(Data excerpts begins)
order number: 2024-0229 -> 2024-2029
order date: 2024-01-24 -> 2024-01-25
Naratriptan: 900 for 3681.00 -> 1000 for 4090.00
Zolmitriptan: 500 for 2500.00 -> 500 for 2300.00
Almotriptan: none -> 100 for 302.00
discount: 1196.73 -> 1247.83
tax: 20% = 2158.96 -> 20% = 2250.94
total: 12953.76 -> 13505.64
(Data excerpts ends)
■ Task details ■
Each entry above has to be duplicated exactly as it stands.

■ Answer below ■
order number: 2024-0229 -> 2024-2029
order date: 2024-01-24 -> 2024-01-25
Naratriptan: 900 for 3681.00 -> 1000 for 4090.00
Zolmitriptan: 500 for 2500.00 -> 500 for 2300.00
Almotriptan: none -> 100 for 302.00
discount: 1196.73 -> 1247.83
tax: 20% = 2158.96 -> 20% = 2250.94
total: 12953.76 -> 13505.64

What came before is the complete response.